Machine Learning UCI database

Source: Internet
Author: User

Http://archive.ics.uci.edu/ml/

 

The database is a machine learning database proposed by the University of California at the University of Virginia (universityofcaliforniairvine). There are currently 187 datasets in this database, and the number of these databases is increasing, UCI dataset is a common standard test dataset.

 

The "multiplefeatures" database on UCI is a handwritten digital recognition problem. The digital image of each number is represented by 649 features in six groups.

 

 

UCI data can be read using MATLAB's dlmread (or textread or using MATLAB's imported data). However, you need to replace a number with a category other than a number, such as 1/2/3, otherwise, the data cannot be read.

 

Each data file (*. Data) contains records of many individual samples described in the form of "property-value" pairs. The *. info file contains a large amount of documents. (Some files _ generate _
Databases; they do not contain *. Data Files .) As a supplement to datasets and domain knowledge, the utilities directory contains useful information for using this dataset.

 

The following uses Iris in UCI as an example to describe the dataset:

 

Ucidata \ Iris has three files:

Index

Iris. Data

Iris. Names

 

Index is a folder directory that lists all the files in this folder. For example, the index content in Iris is as follows:

Index of Iris

18 Mar 1996 105 Index

08 mar 1993 4551 Iris. Data

30 May 1989 2604 Iris. Names

 

Iris. Data is an IRIS data file with the following content:

5.1, 3.5, 1.4, 0.2, iris-setosa

4.9, 3.0, 1.4, 0.2, iris-setosa

4.7, 3.2, 1.3, 0.2, iris-setosa

......

7.0, 3.2, 4.7, 1.4, iris-versicolor

6.9, 3.1, 4.9, 1.5, iris-versicolor

......

6.3, 3.3, 6.0, 2.5, iris-virginica

6.4, 3.2, 4.5, 1.5, iris-versicolor

 

5.8, 2.7, 5.1, 1.9, iris-virginica

7.1, 3.0, 5.9, 2.1, iris-virginica

......

As shown above, the attributes are directly separated by commas, and there is no space (5.1, 3.5, 1.4, 0.2,) in the middle. The last column is the value corresponding to the row attribute, that is, the decision attribute iris-setosa.

.

 

Iris. Names describes some information about the irir data, such as the data title, data source, previous usage, recent information, number of instances, and instance attributes:

......

7. Attribute Information:

1. sepal length in cm

2. sepal width in cm

3. petal length in cm

4. petal width in cm

5. class:

-- Iris setosa

-- Iris versicolour

-- Iris virginica

......

9. Class distribution: 33.3% for each of 3 classes.

 

For examples of using this data, please refer to other papers or content later on this site.

 

The following uses wine data as an example to import MATLAB and uses the libsvm mentioned above for testing.

 

> Uiimport ('Wine. data ')

Import data. The wine array 178*14 appears at the workspace.

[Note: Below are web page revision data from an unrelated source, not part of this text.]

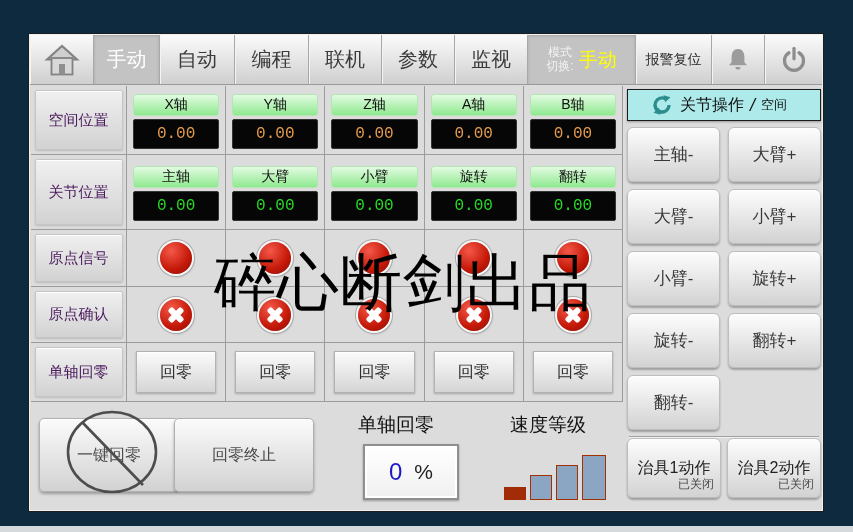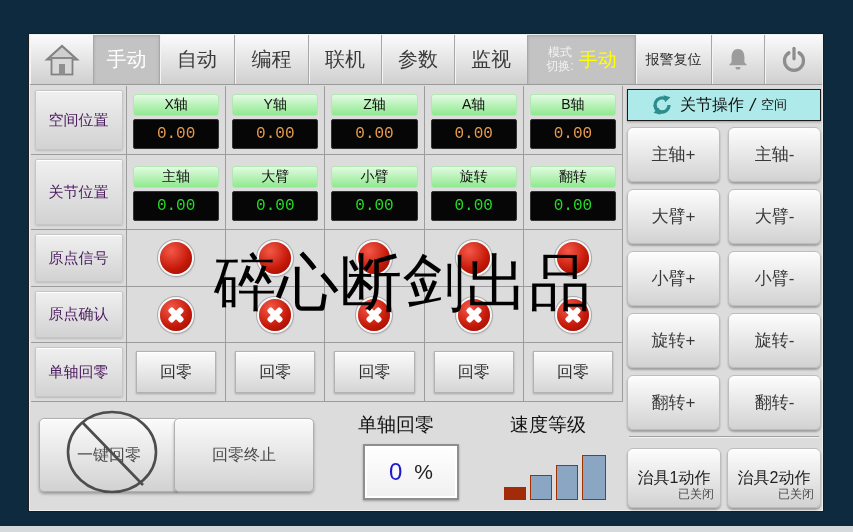--- a/index.html
+++ b/index.html
@@ -285,7 +285,6 @@
       <span class="tg-sec">空间</span>
     </div>
     <div class="joggrid">
-      <button class="jogbtn">主轴+</button>
       <button class="jogbtn">主轴-</button>
       <button class="jogbtn">大臂+</button>
       <button class="jogbtn">大臂-</button>

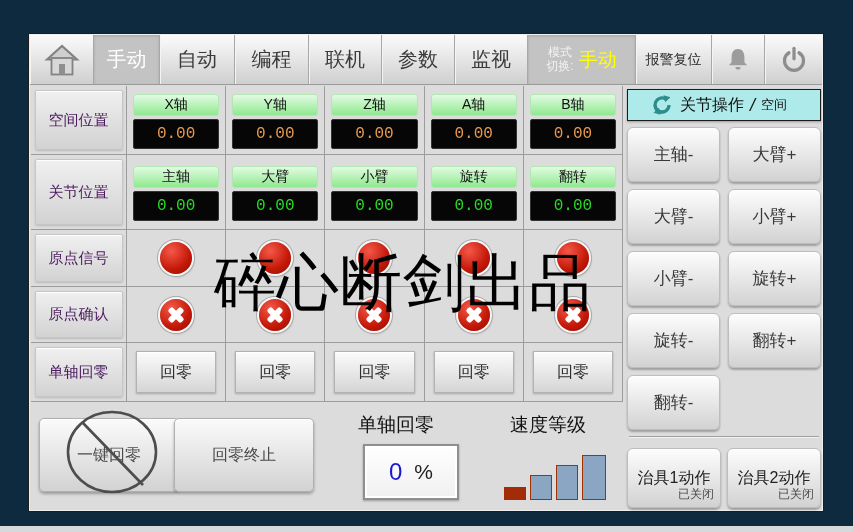--- a/index.html
+++ b/index.html
@@ -90,7 +90,7 @@
             box-shadow:0 2px 2px rgba(0,0,0,.28), inset 0 1px 0 #fff;
             font-size:17px; color:#393939; font-family:inherit; }
   .rp-divider { margin:6px 2px 0 2px; height:2px; border-top:1px solid #a0a0a0; border-bottom:1px solid #f2f2f2; }
-  .fxgrid { margin-top:10px; display:grid; grid-template-columns:1fr 1fr; gap:6px; }
+  .fxgrid { margin-top:0; display:grid; grid-template-columns:1fr 1fr; gap:6px; }
   .fxbtn { position:relative; height:60px; border-radius:6px; cursor:pointer;
            background:linear-gradient(#fdfdfd,#d2d2d2); border:1px solid #bdbdbd;
            box-shadow:0 2px 2px rgba(0,0,0,.28), inset 0 1px 0 #fff;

Extract tags and data attributes and save them to the data on the MATLAB platform.

> Wine_label = wine (:, 1 );

> Wine_data = wine (:, 2: End );

> Save winedat. Mat

 

(You can directly> load winedat next time)

 

Obtain the wine model from the SVM training model.

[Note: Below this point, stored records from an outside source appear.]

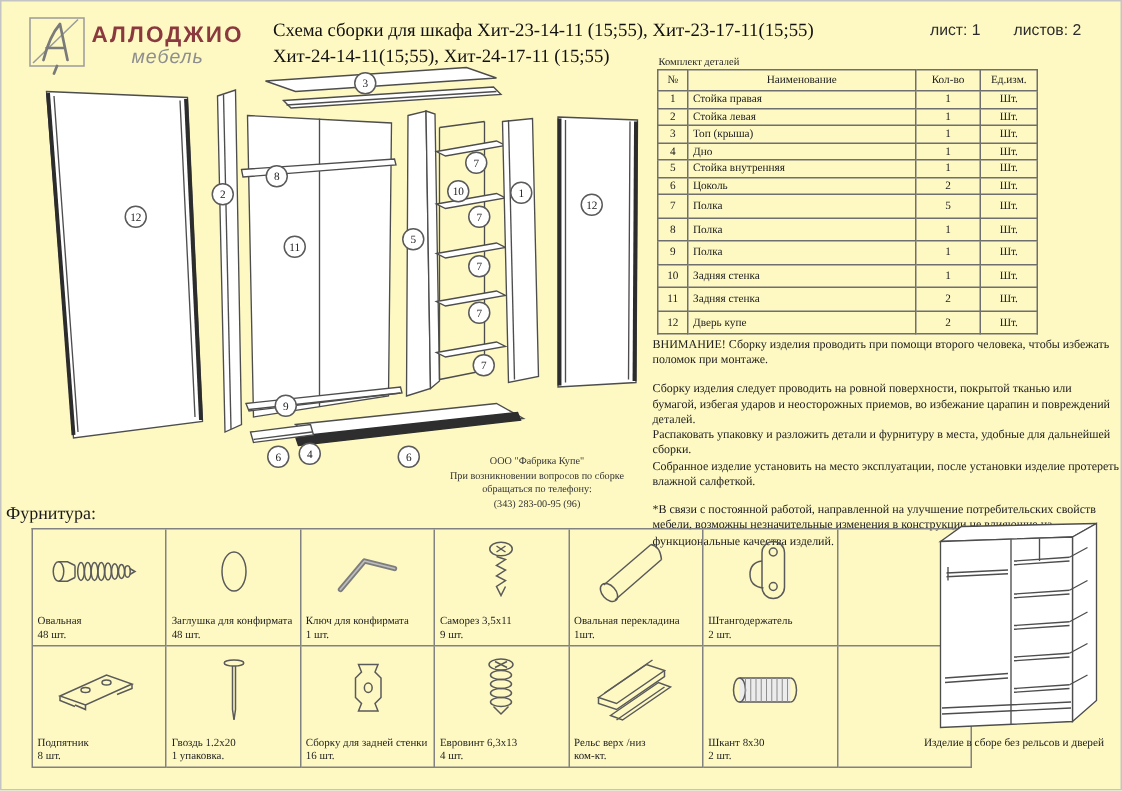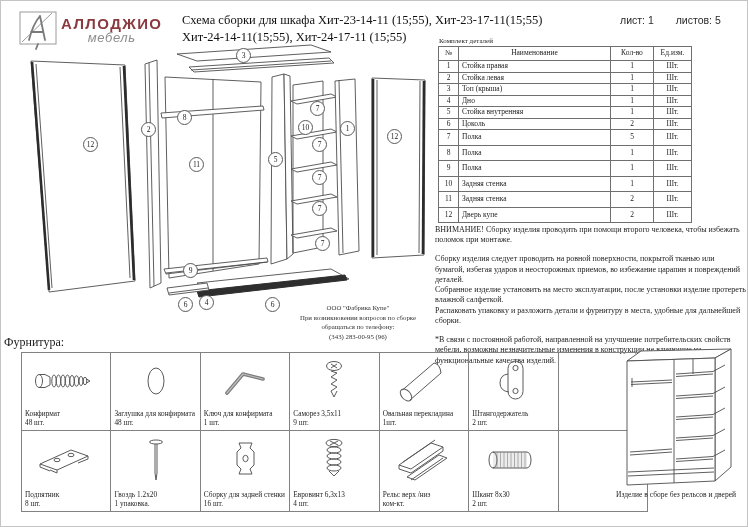--- a/index.html
+++ b/index.html
@@ -3,7 +3,7 @@
 <meta charset="utf-8">
 <style>
   html,body{margin:0;padding:0;background:#e9e9e9;}
-  #page{position:relative;width:748px;height:527px;background:#ffffff;border:1px solid #c4c4c4;
+  #page{position:relative;width:748px;height:527px;background:#fef9c3;border:1px solid #c4c4c4;
         font-family:"Liberation Serif",serif;color:#1c1c1c;overflow:hidden;box-sizing:border-box;}
   .abs{position:absolute;}
 

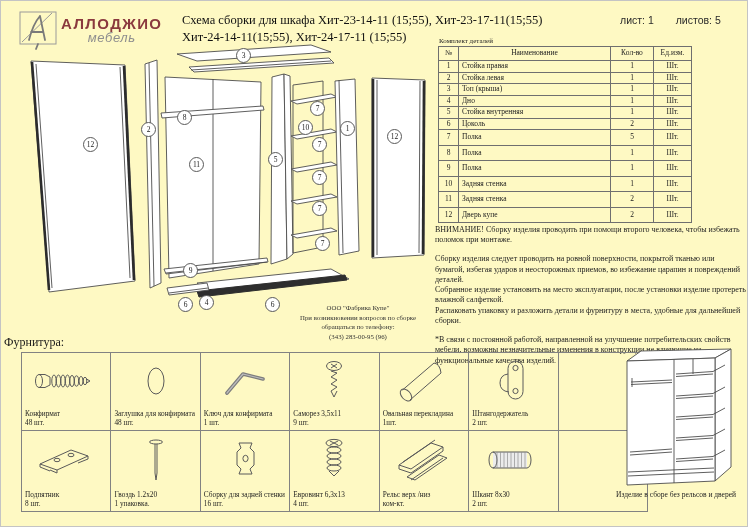--- a/index.html
+++ b/index.html
@@ -76,7 +76,7 @@
 
   <div class="sheet">
     <span>лист: 1</span>
-    <span>листов: 5</span>
+    <span>листов: 2</span>
   </div>
 
   <svg class="abs" style="left:0;top:0;pointer-events:none;" width="748" height="527" viewBox="0 0 748 527">

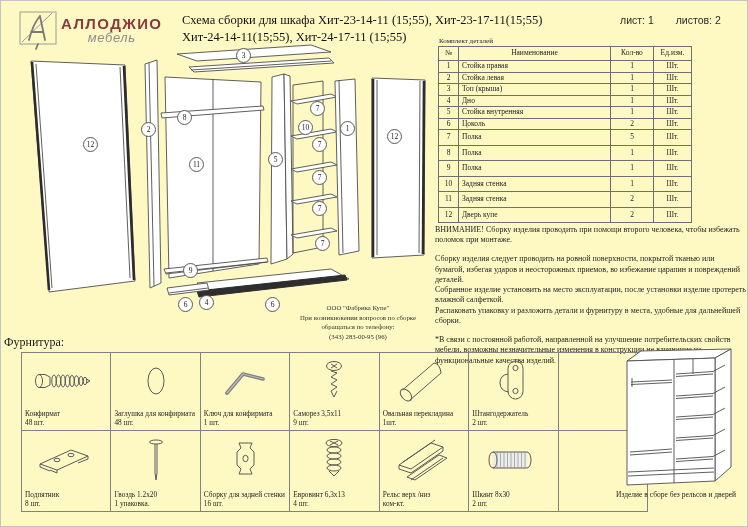--- a/index.html
+++ b/index.html
@@ -248,8 +248,8 @@
   <div class="notes">
     <p>ВНИМАНИЕ! Сборку изделия проводить при помощи второго человека, чтобы избежать поломок при монтаже.</p>
     <p class="gap">Сборку изделия следует проводить на ровной поверхности, покрытой тканью или бумагой, избегая ударов и неосторожных приемов, во избежание царапин и повреждений деталей.</p>
+    <p>Распаковать упаковку и разложить детали и фурнитуру в места, удобные для дальнейшей сборки.</p>
     <p>Собранное изделие установить на место эксплуатации, после установки изделие протереть влажной салфеткой.</p>
-    <p>Распаковать упаковку и разложить детали и фурнитуру в места, удобные для дальнейшей сборки.</p>
     <p class="gap">*В связи с постоянной работой, направленной на улучшение потребительских свойств мебели, возможны незначительные изменения в конструкции не влияющие на функциональные качества изделий.</p>
   </div>
 

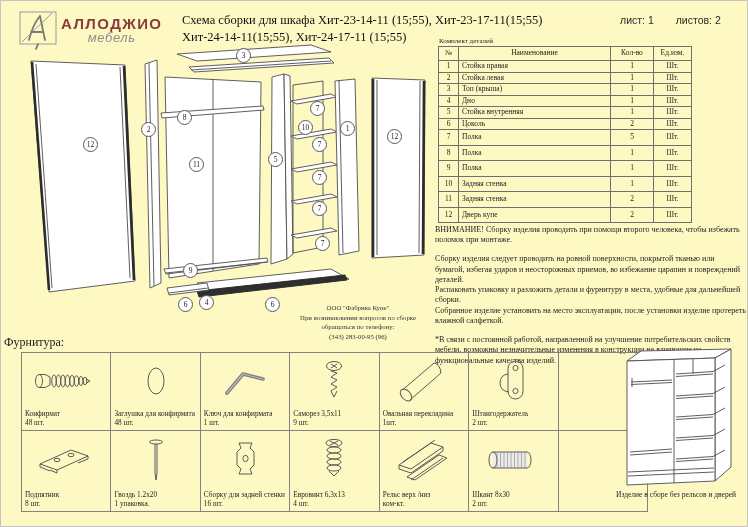--- a/index.html
+++ b/index.html
@@ -282,7 +282,7 @@
           </svg>
       </div>
       <div class="flabel">
-          <div>Конфирмат</div>
+          <div>Овальная</div>
           <div>48 шт.</div>
         </div>
     </div>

> Modelw = svmtrain (wine_label, wine_data );

.*

Optimization finished, # iter = 239.

Nu = 0.892184.

OBJ =-61.125695, Rn = 0.131965

NSv = 130, nbsv = 53

.*

Optimization finished, # iter = 193.

Nu = 0.882853.

OBJ =-50.421538, fig =-0.166754

NSv = 107, nbsv = 42

.*

Optimization finished, # iter = 214.

Nu = 0.800233.

OBJ =-53.411663, fig =-0.286931

NSv = 119, nbsv = 44

Total nSv = 178

 

Classification Result

> [Plabelw, accuracyw] = svmpredict (wine_label, wine_data, modelw );

Accuracy = 100% (178/178) (classification)

 

Contact Us

The content source of this page is from Internet, which doesn't represent Alibaba Cloud's opinion; products and services mentioned on that page don't have any relationship with Alibaba Cloud. If the content of the page makes you feel confusing, please write us an email, we will handle the problem within 5 days after receiving your email.

If you find any instances of plagiarism from the community, please send an email to: info-contact@alibabacloud.com and provide relevant evidence. A staff member will contact you within 5 working days.

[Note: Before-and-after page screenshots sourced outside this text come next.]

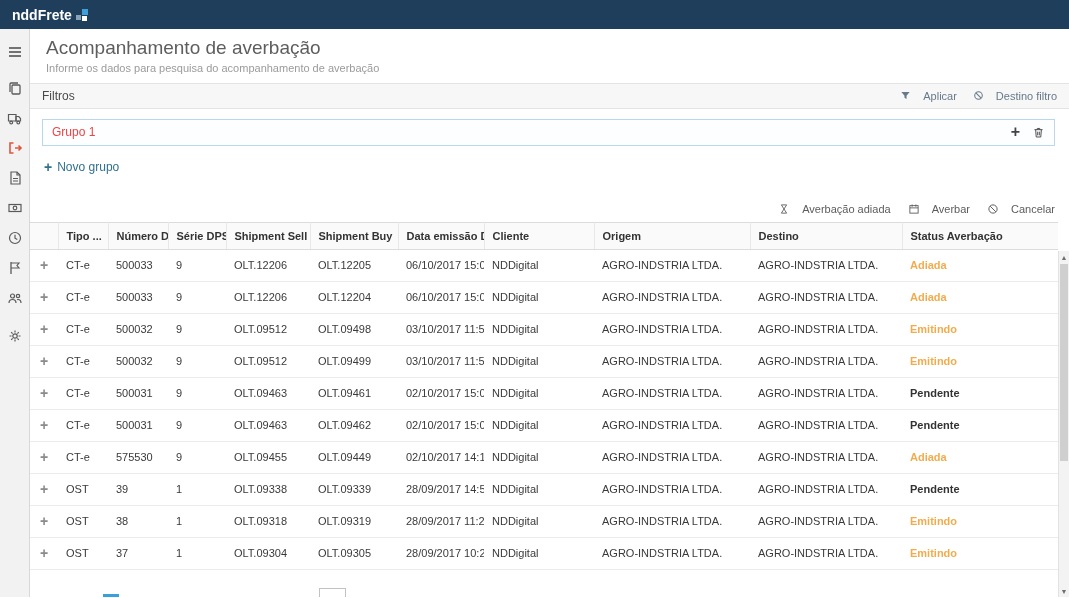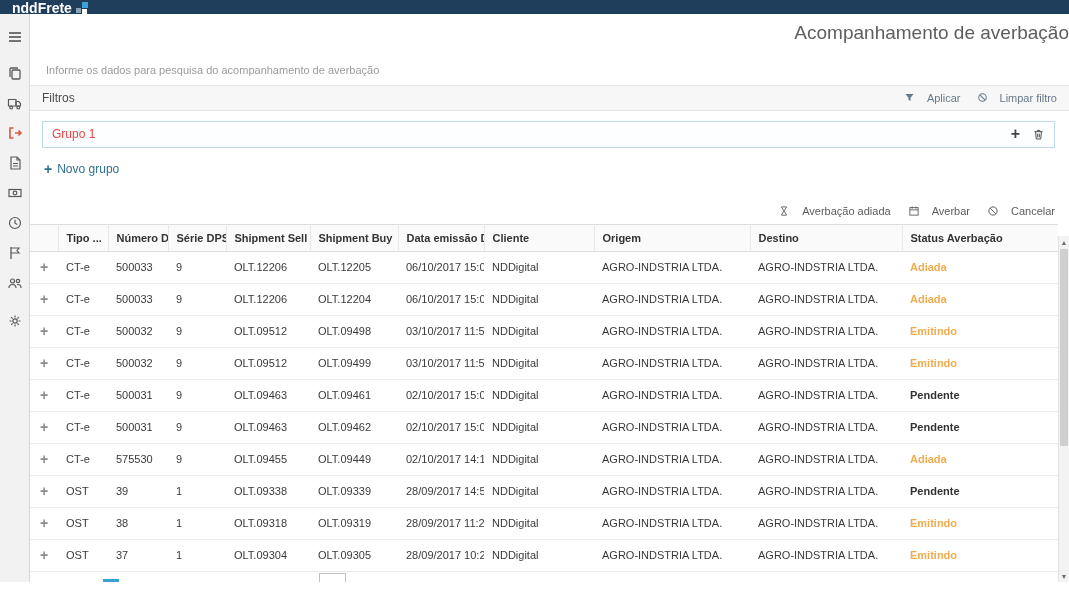--- a/index.html
+++ b/index.html
@@ -7,7 +7,7 @@
     font-family:"Liberation Sans","DejaVu Sans",sans-serif; }
 
   
-  .topbar { height:14px; background:#1f3e5c; display:flex; justify-content:space-between;flex-direction:column; }
+  .topbar { height:29px; background:#1f3e5c; display:flex; justify-content:space-between; }
   .brand { display:flex; align-items:center; gap:4px; padding-left:12px; color:#fff; font-weight:bold; font-size:14px; }
   .brand svg { display:block; }
   .topbar-right { display:flex; align-items:stretch; height:100%; }

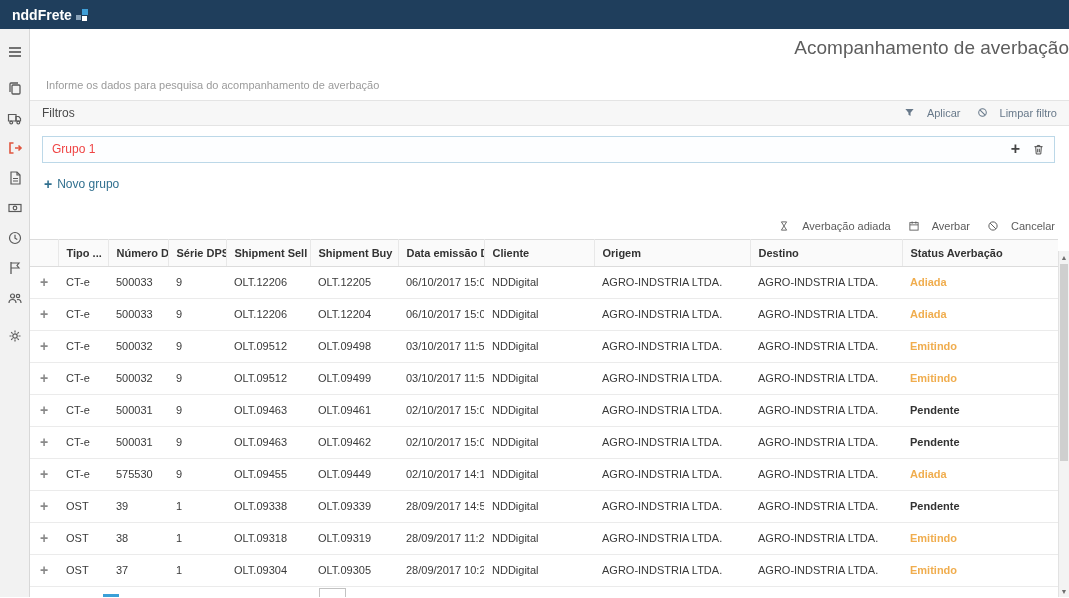--- a/index.html
+++ b/index.html
@@ -28,7 +28,7 @@
   .main { flex:1; position:relative; background:#fff; overflow:hidden; }
 
   .page-head { padding:8px 0 0 16px; }
-  .page-head h1 { font-size:19px; font-weight:400; color:#5e5e5e; line-height:1.15;text-align:right; }
+  .page-head h1 { font-size:19px; font-weight:400; color:#5e5e5e; line-height:1.15; }
   .page-head p { font-size:11px; color:#9b9b9b; margin-top:20px; }
 
   .filters-bar { margin-top:9px; height:26px; background:#f7f7f7;

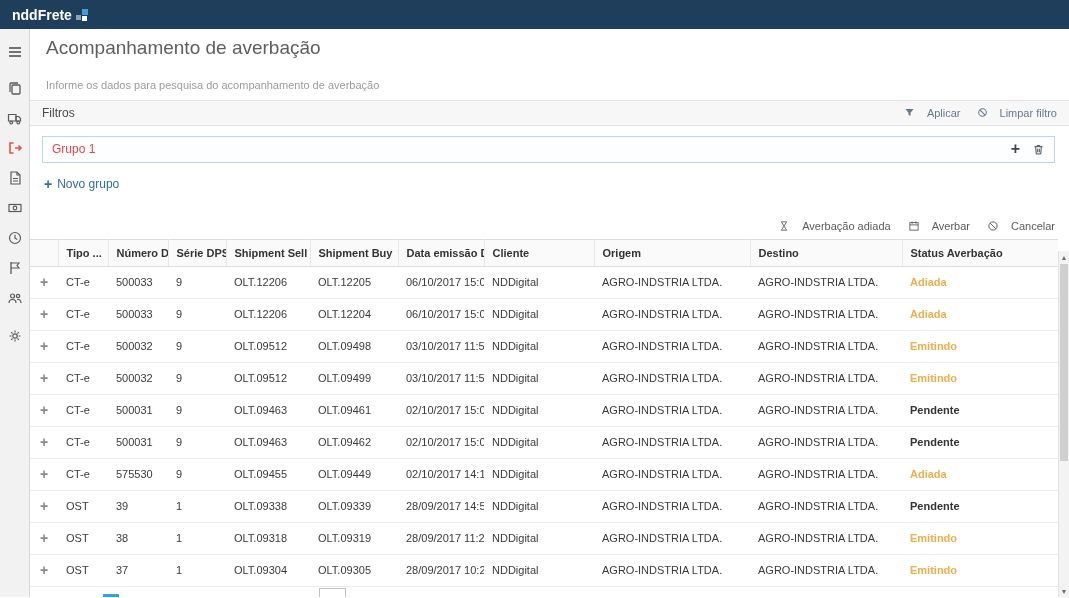--- a/index.html
+++ b/index.html
@@ -29,7 +29,7 @@
 
   .page-head { padding:8px 0 0 16px; }
   .page-head h1 { font-size:19px; font-weight:400; color:#5e5e5e; line-height:1.15; }
-  .page-head p { font-size:11px; color:#9b9b9b; margin-top:20px; }
+  .page-head p { font-size:11px; color:#9b9b9b; margin-top:3px; }
 
   .filters-bar { margin-top:9px; height:26px; background:#f7f7f7;
     border-top:1px solid #e4e4e4; border-bottom:1px solid #e4e4e4;

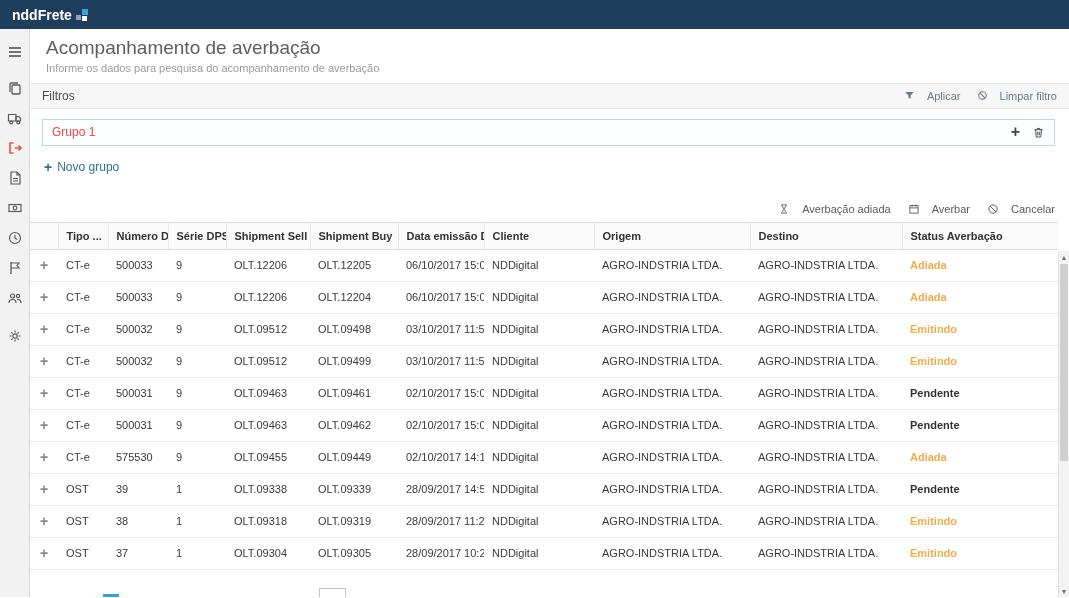--- a/index.html
+++ b/index.html
@@ -188,7 +188,7 @@
               <circle cx="8" cy="8" r="5.5" stroke="#68798a" stroke-width="1.5" fill="none"></circle>
               <path d="M4.2 4.2l7.6 7.6" stroke="#68798a" stroke-width="1.5" fill="none"></path>
             </svg>
-            <span>Limpar filtro</span>
+            <span>Destino filtro</span>
           </a>
         </div>
       </div>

A Free Trial That Lets You Build Big!

Start building with 50+ products and up to 12 months usage for Elastic Compute Service

  • Sales Support

    1 on 1 presale consultation

  • After-Sales Support

    24/7 Technical Support 6 Free Tickets per Quarter Faster Response

  • Alibaba Cloud offers highly flexible support services tailored to meet your exact needs.